変圧器の電力は公称値の 1/3 に等しいと想定されます。中性点絶縁が完全な線間電圧に対して定格されている場合、線間電圧が使用されます。この場合、相互接続された 1 つまたは 2 つの HV 端子が接地されます。変圧器の電力は公称値の 2/3 に等しいと想定されます。電源トランスは、2.5 ~ 3 倍の短期間の過電流を許容します。
調整装置は、試験電圧の最大値に対して 25 ~ 30% の変圧器電圧の変化を提供する必要があります。調整は実質的にスムーズであり、ステップはテスト電圧の 1 ~ 1.5% を超えないようにする必要があります。調整中に回路を中断することは許可されません。
電圧は正弦波に近く、高調波の含有量が 5% 以下である必要があります。単巻変圧器などの内部抵抗の低いレギュレータを使用すると、この要件は実質的に満たされます。この目的でチョークやレオスタットを使用することはお勧めできません。
整流電圧絶縁試験
整流されたテスト電圧を使用すると、テストセットアップの電力を大幅に削減でき、大きな静電容量の物体(コンデンサケーブルなど)をテストできるようになり、漏れ電流の測定を通じて絶縁状態を監視できるようになります。
半波整流回路は、整流電圧絶縁試験によく使用されます。図では。図3は、整流電圧絶縁試験の概略図を示す。
米。 3. 整流電圧絶縁試験回路
整流電圧絶縁試験方法は交流電圧試験と同様です。さらに、漏れ電流が監視されます。
補正電圧の印加時間は交流電圧試験より長く、試験機器にもよりますが10~15分以内と規格で定められています。
試験電圧の測定は、通常、試験用変圧器(変圧比で変圧)の低電圧側に接続された電圧計を使用して行われます。

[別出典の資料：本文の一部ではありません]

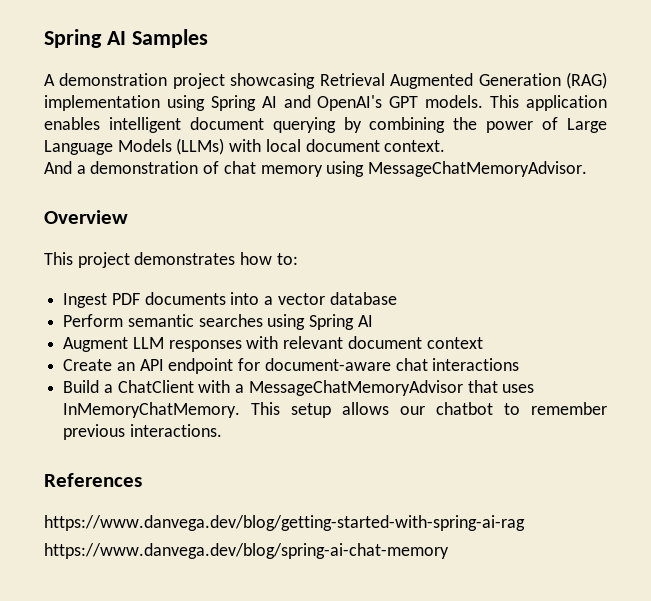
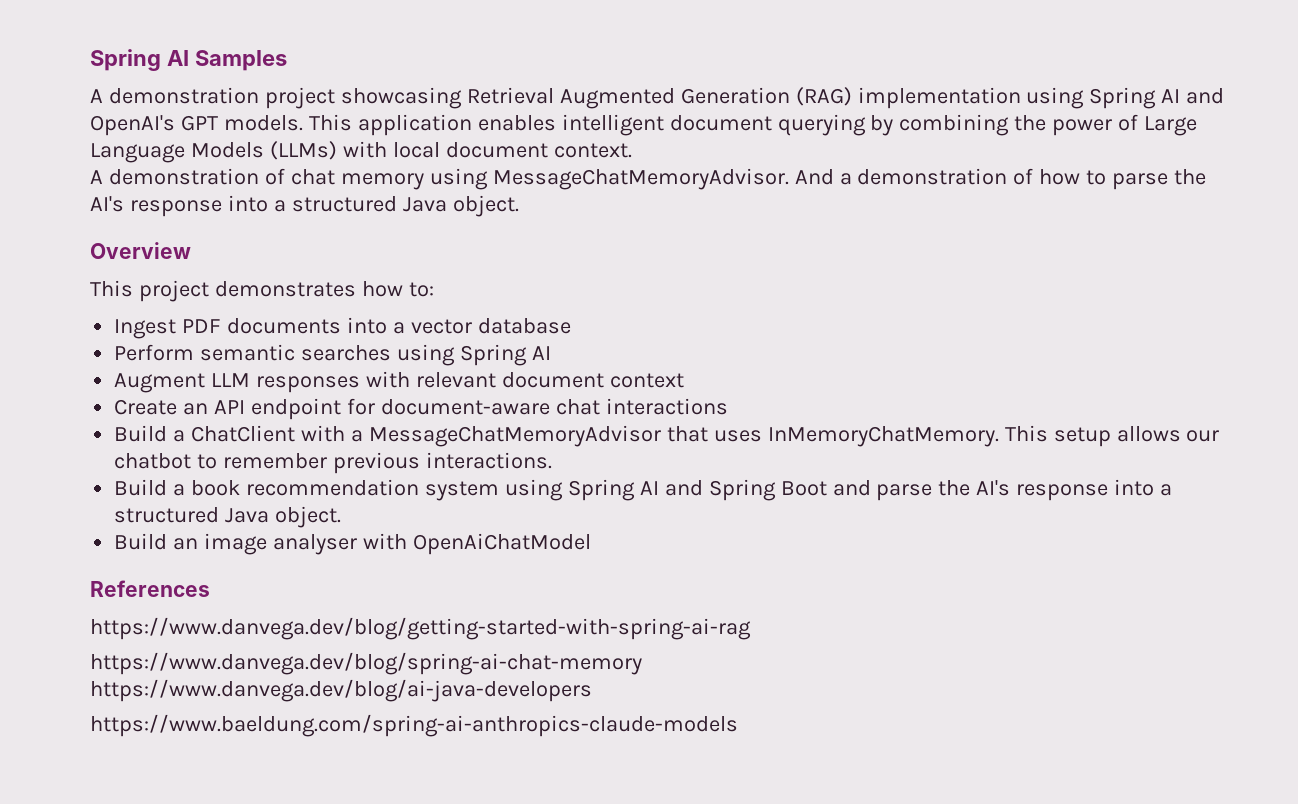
- And a demonstration of chat memory using MessageChatMemoryAdvisor.
+ A demonstration of chat memory using MessageChatMemoryAdvisor. And a demonstration of how to parse the AI's response into a structured Java object.
+ Build a book recommendation system using Spring AI and Spring Boot and parse the AI's response into a structured Java object.
+ Build an image analyser with OpenAiChatModel
+ https://www.danvega.dev/blog/ai-java-developers
+ https://www.baeldung.com/spring-ai-anthropics-claude-models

整流された電圧は振幅値によって決まるため、電圧計の読み取り値(実効電圧値の測定)に次の値を掛ける必要があります。 内部抵抗、整流ランプは、通常の陰極加熱では小さいですが、加熱電流が不十分になると急激に増加します。この場合、整流ランプの電圧降下は、テスト対象物の両端で増加および減少します。したがって、テスト中はテストセットアップの電源電圧を監視する必要があります。ハイサイド電圧を測定するには、大きな追加抵抗を備えた電圧計を使用することも推奨されます。
AC 電圧テストと同様に、重要な対象物を偶発的な過剰な電圧上昇から保護するために、抵抗 (各テスト電圧に対して 2 ~ 5 オーム) を介してテスト電圧の 110 ~ 120% に等しいブレークダウン電圧を持つ避雷器を接続することをお勧めします。ボルト)をテストオブジェクトと並列に接続します。

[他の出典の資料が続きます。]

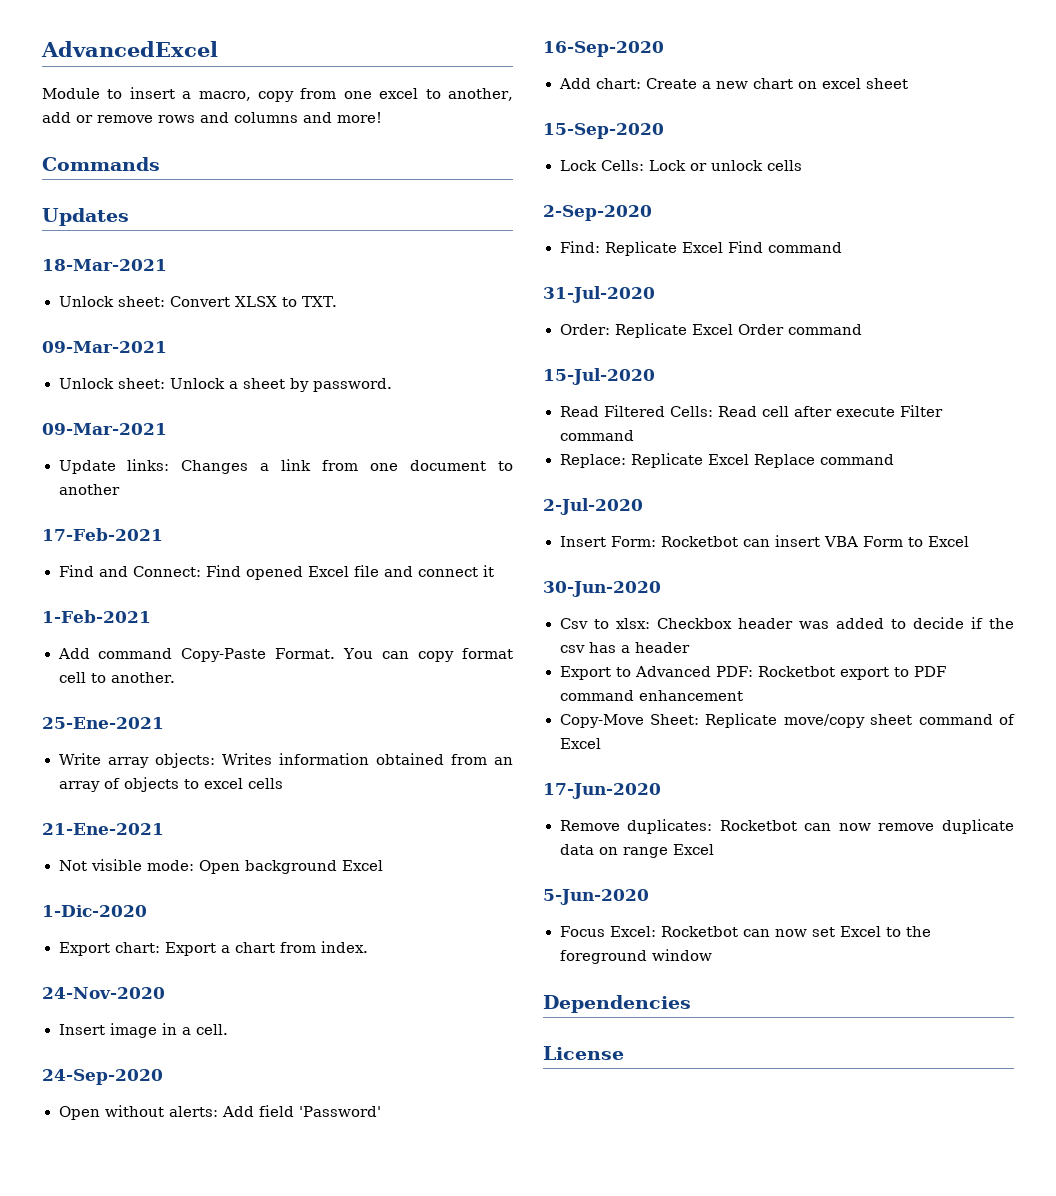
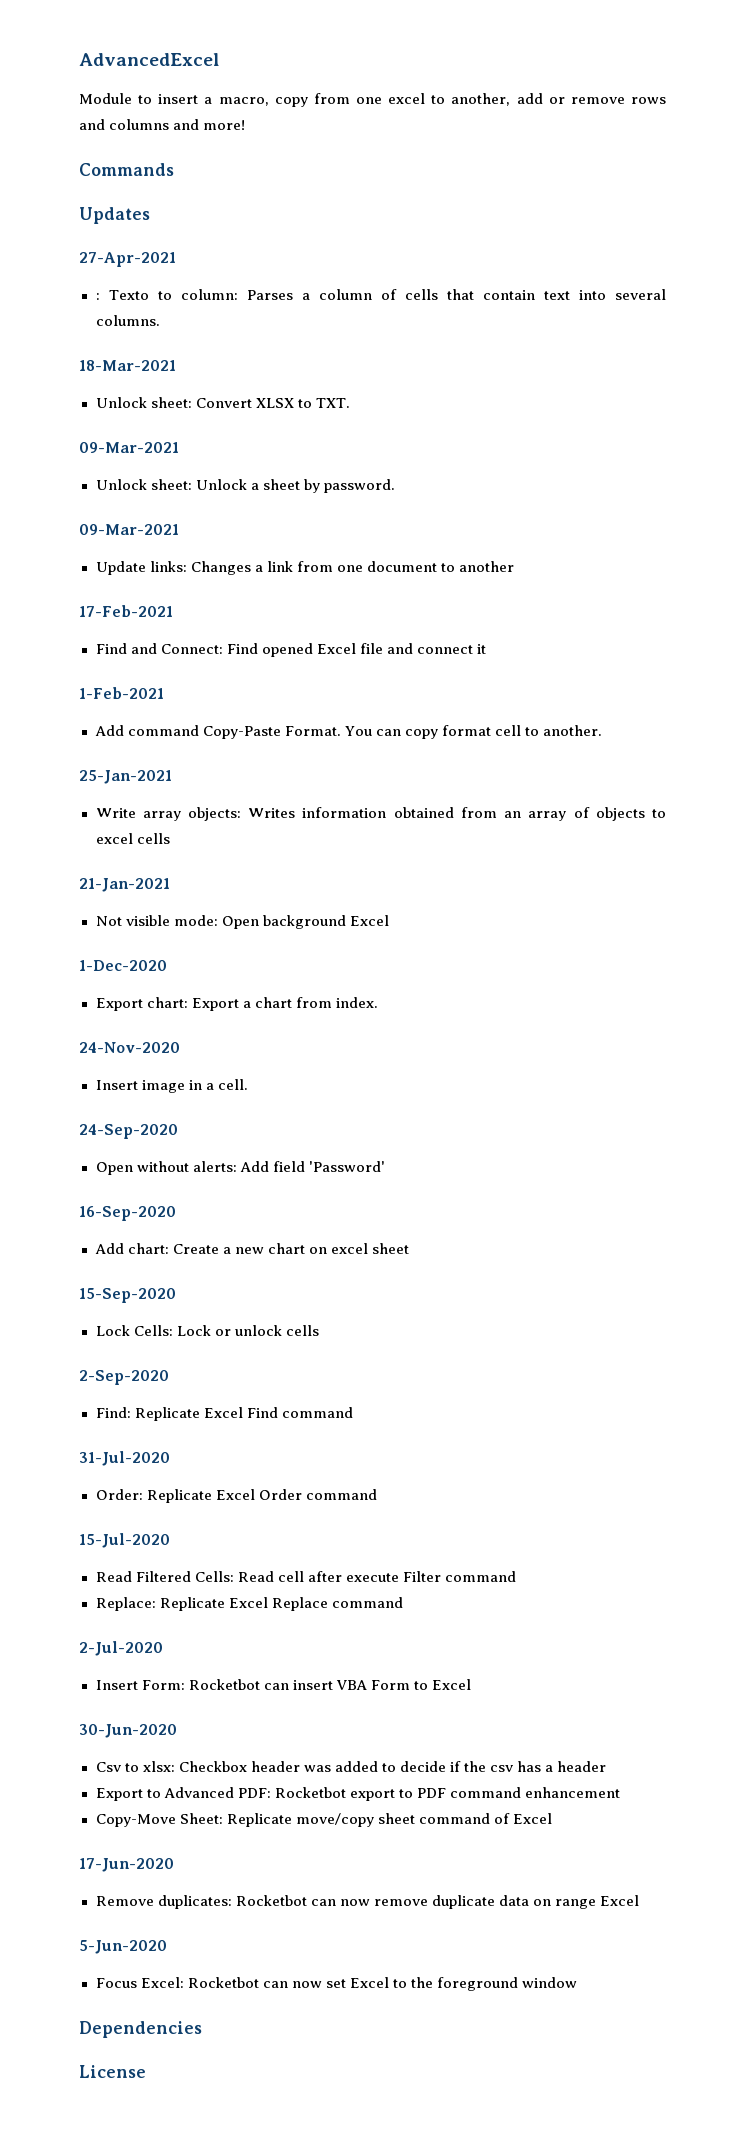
+ 27-Apr-2021
+ : Texto to column: Parses a column of cells that contain text into several columns.
- 25-Ene-2021
+ 25-Jan-2021
- 21-Ene-2021
+ 21-Jan-2021
- 1-Dic-2020
+ 1-Dec-2020

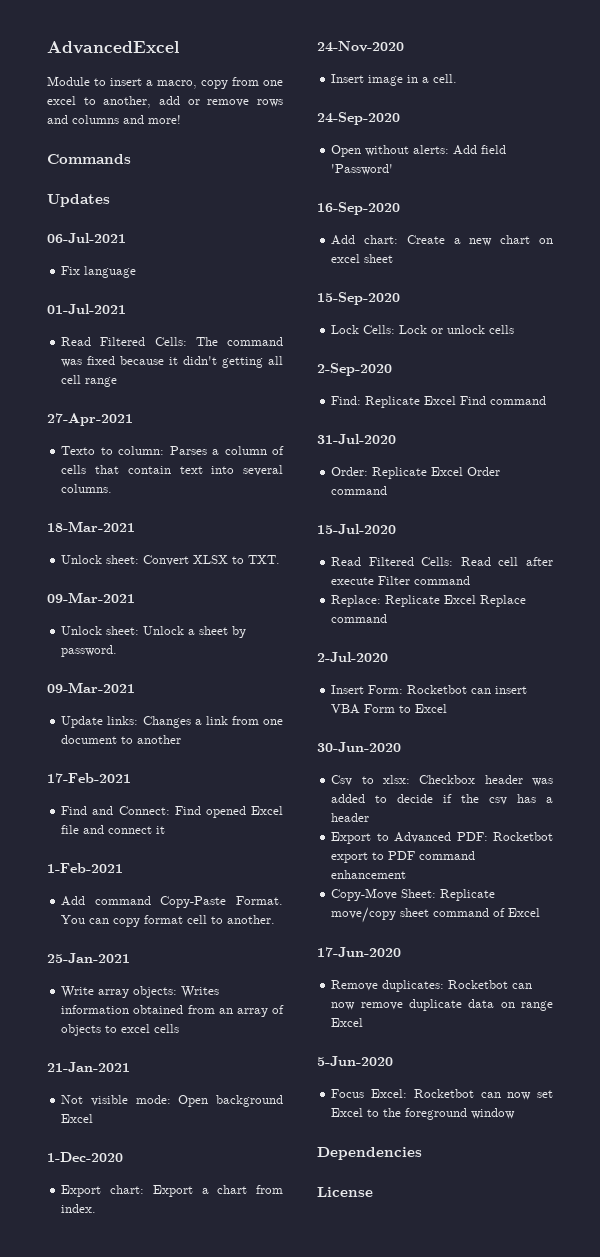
+ 06-Jul-2021
+ Fix language
+ 01-Jul-2021
+ Read Filtered Cells: The command was fixed because it didn't getting all cell range
- : Texto to column: Parses a column of cells that contain text into several columns.
+ Texto to column: Parses a column of cells that contain text into several columns.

整流電圧試験中に絶縁体を通過する電流は、ほとんどの場合 5 ~ 10 mA を超えず、試験用変圧器の電力が小さくなります。
大容量の物体(電源ケーブル、コンデンサ、大型電気機械の巻線)を試験する場合、試験電圧に充電された物体の静電容量は大きなエネルギーを蓄えており、その瞬間的な放電は機器の破壊につながる可能性があります。テストのセットアップ。したがって、測定器に放電電流が流れないように試験対象物を放電する必要があります。
試験対象物から帯電を除去するために、電気回路に5〜50 kOhmの抵抗が含まれる接地装置が使用されます。水を満たしたゴムチューブは、大容量の物体を落下させる際の抵抗として使用されます。
コンテナの充電は、短期間停止した後でも長期間継続する可能性があり、作業員の生命に危険をもたらす可能性があります。したがって、放電装置により試験対象物を放電した後は、確実に接地する必要があります。